● What to do
Write out the records below from the first line through the line containing "display:flex; align-items:center; padding-left:18px;", leaving out any pictures.

^^^^^^^^

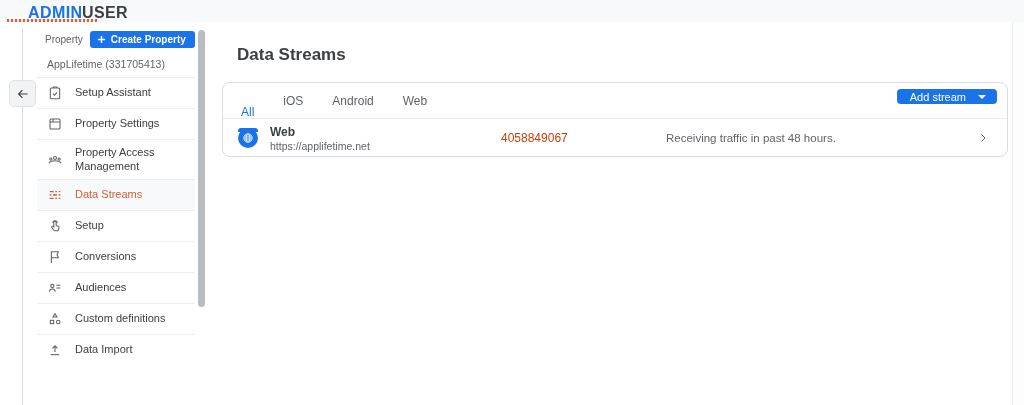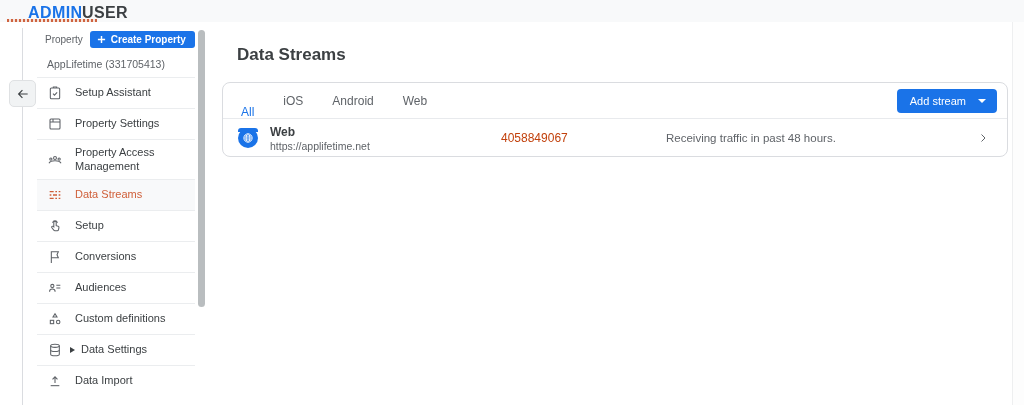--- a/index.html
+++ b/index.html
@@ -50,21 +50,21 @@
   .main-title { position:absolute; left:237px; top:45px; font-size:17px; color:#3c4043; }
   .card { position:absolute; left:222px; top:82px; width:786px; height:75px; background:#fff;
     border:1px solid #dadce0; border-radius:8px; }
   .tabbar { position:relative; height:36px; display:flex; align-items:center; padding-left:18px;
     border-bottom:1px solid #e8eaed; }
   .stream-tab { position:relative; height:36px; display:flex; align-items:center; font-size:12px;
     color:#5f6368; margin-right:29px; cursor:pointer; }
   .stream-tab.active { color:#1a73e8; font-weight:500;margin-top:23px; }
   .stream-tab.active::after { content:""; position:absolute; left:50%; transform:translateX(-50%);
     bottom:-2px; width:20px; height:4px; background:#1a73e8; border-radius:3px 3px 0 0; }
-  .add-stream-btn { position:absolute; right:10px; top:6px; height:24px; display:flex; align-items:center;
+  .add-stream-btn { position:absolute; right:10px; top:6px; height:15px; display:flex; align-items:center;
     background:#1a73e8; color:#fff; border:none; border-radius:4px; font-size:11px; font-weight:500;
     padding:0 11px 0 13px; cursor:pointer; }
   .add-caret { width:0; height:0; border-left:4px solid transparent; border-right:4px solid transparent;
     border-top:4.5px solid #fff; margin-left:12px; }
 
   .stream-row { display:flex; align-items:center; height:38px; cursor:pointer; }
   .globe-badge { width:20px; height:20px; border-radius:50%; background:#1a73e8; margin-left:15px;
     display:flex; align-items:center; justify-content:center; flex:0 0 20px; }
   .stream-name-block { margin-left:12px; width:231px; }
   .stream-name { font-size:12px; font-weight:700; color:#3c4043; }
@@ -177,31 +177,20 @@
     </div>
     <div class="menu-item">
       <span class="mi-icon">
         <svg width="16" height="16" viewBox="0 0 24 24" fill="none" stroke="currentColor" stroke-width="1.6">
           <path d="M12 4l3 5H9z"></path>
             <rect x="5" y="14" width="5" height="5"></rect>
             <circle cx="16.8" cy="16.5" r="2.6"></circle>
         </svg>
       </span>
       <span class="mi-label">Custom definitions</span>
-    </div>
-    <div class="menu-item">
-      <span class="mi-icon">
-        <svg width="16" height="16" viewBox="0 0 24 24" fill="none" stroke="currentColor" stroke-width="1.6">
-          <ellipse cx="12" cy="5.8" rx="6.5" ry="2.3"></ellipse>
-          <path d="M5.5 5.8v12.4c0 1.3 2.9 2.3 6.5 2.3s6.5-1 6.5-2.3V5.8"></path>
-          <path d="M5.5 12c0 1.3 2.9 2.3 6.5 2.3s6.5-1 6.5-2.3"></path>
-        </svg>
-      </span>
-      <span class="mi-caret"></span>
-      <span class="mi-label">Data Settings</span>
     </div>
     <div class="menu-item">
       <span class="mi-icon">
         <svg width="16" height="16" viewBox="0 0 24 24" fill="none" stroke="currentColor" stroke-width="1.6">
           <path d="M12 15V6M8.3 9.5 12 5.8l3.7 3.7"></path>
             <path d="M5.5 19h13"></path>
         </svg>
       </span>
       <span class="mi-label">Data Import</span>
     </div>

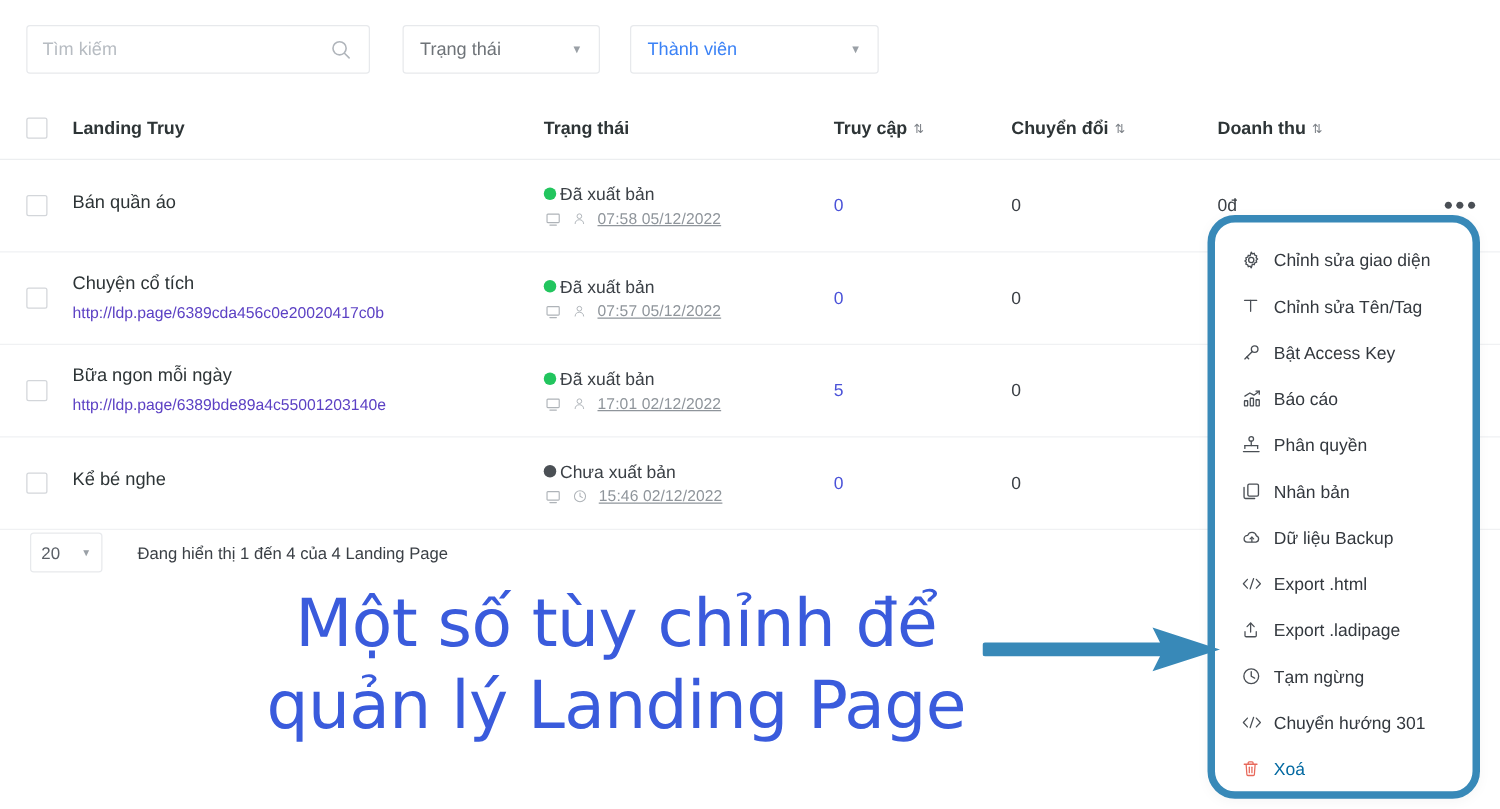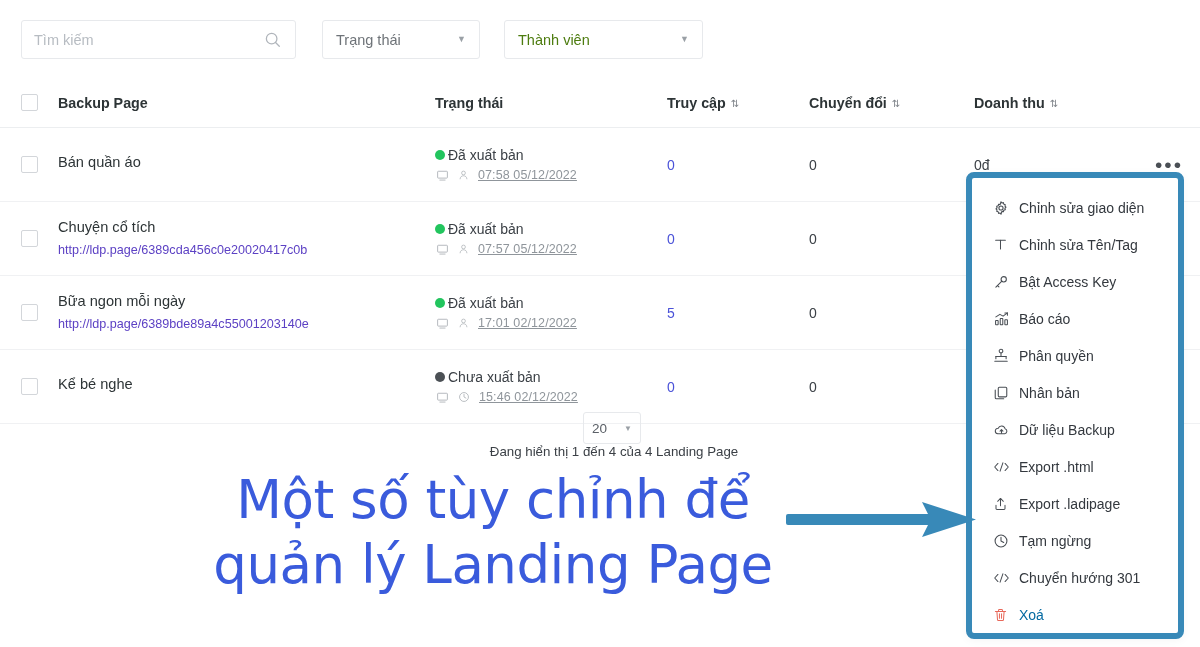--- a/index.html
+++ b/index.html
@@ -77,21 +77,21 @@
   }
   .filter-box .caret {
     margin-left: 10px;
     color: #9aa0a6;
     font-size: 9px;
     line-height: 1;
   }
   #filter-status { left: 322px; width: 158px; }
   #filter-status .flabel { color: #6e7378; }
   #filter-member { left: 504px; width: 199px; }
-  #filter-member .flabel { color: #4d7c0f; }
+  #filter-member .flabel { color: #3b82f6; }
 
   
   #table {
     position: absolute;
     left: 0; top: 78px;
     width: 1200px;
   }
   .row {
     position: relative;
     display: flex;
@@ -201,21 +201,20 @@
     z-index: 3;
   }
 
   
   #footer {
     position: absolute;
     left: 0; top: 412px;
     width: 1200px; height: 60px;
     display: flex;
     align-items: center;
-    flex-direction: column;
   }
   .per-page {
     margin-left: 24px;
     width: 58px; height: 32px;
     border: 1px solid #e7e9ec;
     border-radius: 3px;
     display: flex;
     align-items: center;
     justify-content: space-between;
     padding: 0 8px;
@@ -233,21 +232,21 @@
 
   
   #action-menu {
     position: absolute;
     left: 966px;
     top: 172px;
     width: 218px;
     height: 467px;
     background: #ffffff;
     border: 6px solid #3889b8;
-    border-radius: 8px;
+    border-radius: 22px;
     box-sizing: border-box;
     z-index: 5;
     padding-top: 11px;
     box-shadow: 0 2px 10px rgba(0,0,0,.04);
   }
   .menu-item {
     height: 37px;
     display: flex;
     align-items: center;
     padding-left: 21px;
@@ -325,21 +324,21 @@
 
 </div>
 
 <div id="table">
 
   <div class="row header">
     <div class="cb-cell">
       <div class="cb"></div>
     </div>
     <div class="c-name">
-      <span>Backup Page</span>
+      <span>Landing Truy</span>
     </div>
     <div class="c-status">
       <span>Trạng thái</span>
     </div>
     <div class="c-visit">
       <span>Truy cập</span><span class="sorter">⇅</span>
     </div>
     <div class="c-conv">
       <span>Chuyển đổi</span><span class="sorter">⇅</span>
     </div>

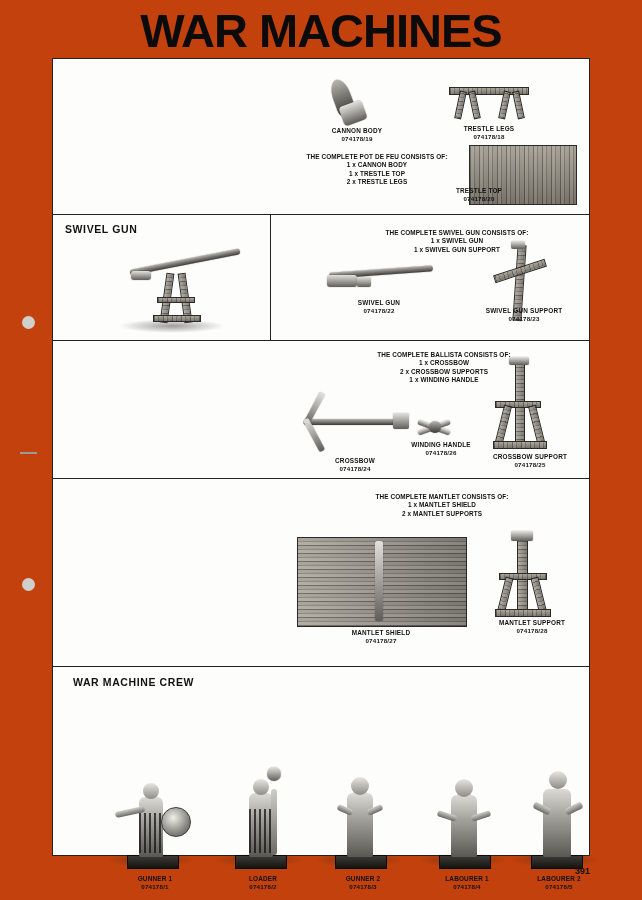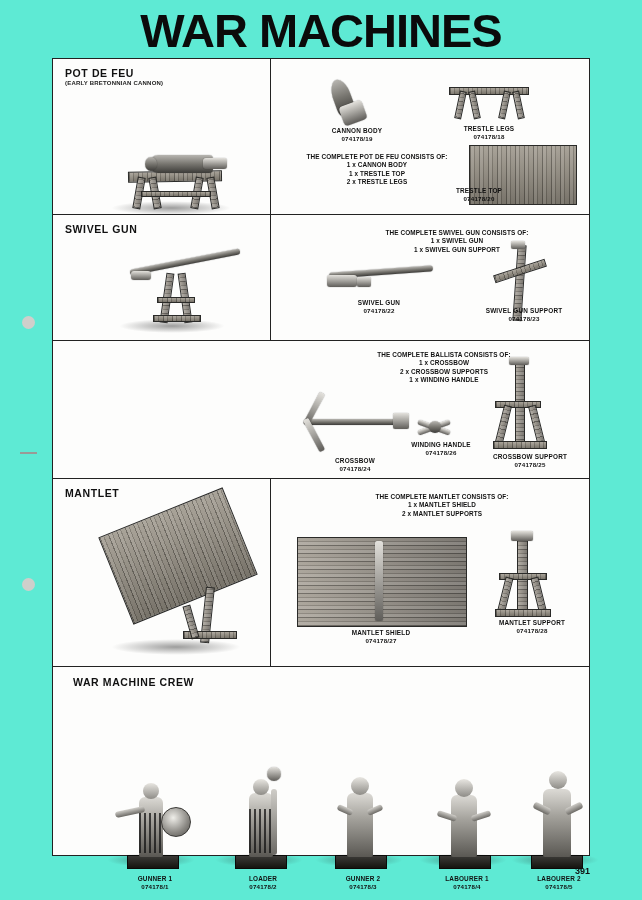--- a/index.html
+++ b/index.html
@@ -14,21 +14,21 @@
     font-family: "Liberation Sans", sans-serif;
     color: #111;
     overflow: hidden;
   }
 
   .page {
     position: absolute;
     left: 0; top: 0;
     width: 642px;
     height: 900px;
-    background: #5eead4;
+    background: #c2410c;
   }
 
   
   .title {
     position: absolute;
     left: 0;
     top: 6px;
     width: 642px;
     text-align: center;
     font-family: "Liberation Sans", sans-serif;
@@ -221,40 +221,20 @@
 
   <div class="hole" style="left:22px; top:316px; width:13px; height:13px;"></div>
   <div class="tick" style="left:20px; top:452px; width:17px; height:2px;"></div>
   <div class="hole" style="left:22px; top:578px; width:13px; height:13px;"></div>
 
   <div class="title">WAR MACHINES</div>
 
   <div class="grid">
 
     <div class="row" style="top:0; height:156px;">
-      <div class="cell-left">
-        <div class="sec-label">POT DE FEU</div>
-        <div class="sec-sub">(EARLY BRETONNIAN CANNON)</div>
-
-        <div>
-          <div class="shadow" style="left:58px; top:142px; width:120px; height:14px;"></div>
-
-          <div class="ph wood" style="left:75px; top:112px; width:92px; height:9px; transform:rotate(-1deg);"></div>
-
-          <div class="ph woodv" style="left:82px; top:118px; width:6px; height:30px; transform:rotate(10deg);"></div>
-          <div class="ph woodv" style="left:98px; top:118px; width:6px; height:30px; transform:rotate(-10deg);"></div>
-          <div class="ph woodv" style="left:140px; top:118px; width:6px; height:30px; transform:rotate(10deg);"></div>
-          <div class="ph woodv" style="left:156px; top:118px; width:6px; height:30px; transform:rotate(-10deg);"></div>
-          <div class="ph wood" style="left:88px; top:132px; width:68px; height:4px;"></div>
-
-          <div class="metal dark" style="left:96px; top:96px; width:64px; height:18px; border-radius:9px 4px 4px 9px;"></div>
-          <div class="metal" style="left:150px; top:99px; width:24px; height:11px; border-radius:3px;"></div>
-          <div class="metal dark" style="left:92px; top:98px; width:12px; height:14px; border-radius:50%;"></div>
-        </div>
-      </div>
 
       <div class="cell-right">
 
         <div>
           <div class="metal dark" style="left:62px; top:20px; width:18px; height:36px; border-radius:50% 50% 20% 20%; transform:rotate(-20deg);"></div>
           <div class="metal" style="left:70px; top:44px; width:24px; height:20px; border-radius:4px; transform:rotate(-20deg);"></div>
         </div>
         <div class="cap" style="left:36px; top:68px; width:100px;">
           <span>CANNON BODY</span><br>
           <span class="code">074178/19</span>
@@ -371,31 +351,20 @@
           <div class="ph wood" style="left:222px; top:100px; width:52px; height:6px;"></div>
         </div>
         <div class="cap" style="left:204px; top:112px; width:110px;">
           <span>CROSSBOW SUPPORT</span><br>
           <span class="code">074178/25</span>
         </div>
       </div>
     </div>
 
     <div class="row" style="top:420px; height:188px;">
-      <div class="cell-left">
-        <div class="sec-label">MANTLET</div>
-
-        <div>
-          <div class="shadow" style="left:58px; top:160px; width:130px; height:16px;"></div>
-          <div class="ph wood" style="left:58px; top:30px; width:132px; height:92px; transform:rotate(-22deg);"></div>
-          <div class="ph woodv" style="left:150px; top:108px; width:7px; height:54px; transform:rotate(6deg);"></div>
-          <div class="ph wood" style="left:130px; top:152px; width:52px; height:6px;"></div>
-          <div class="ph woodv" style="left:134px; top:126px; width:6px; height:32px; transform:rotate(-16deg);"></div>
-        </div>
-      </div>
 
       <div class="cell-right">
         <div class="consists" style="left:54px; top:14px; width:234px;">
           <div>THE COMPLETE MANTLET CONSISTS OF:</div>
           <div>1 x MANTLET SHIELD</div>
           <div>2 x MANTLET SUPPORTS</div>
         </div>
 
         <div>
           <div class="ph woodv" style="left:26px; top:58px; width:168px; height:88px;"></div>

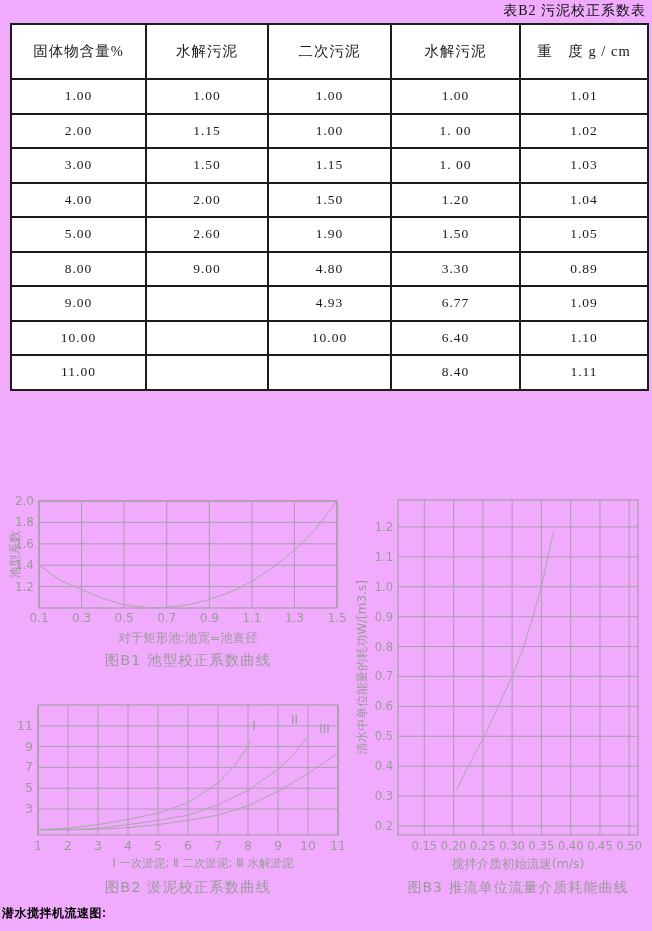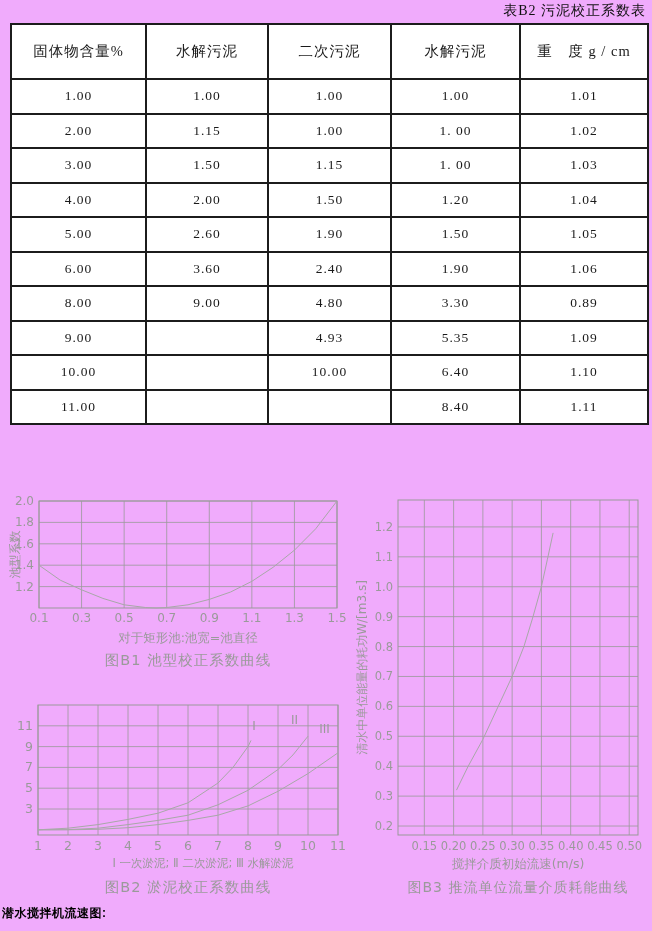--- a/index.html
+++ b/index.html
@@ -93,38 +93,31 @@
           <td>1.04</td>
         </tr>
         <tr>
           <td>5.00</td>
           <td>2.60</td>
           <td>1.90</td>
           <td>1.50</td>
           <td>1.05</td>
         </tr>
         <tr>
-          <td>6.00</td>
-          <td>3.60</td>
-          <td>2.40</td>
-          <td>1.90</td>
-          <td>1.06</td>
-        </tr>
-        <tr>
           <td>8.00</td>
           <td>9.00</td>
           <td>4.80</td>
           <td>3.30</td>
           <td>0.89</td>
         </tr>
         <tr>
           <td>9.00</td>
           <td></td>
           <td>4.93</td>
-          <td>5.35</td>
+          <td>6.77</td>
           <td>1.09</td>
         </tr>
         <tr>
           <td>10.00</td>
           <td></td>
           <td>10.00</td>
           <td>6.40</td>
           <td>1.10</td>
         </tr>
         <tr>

^^^^^^^^

● Exercise result
--- a/index.html
+++ b/index.html
@@ -50,21 +50,21 @@
   .main-title { position:absolute; left:237px; top:45px; font-size:17px; color:#3c4043; }
   .card { position:absolute; left:222px; top:82px; width:786px; height:75px; background:#fff;
     border:1px solid #dadce0; border-radius:8px; }
   .tabbar { position:relative; height:36px; display:flex; align-items:center; padding-left:18px;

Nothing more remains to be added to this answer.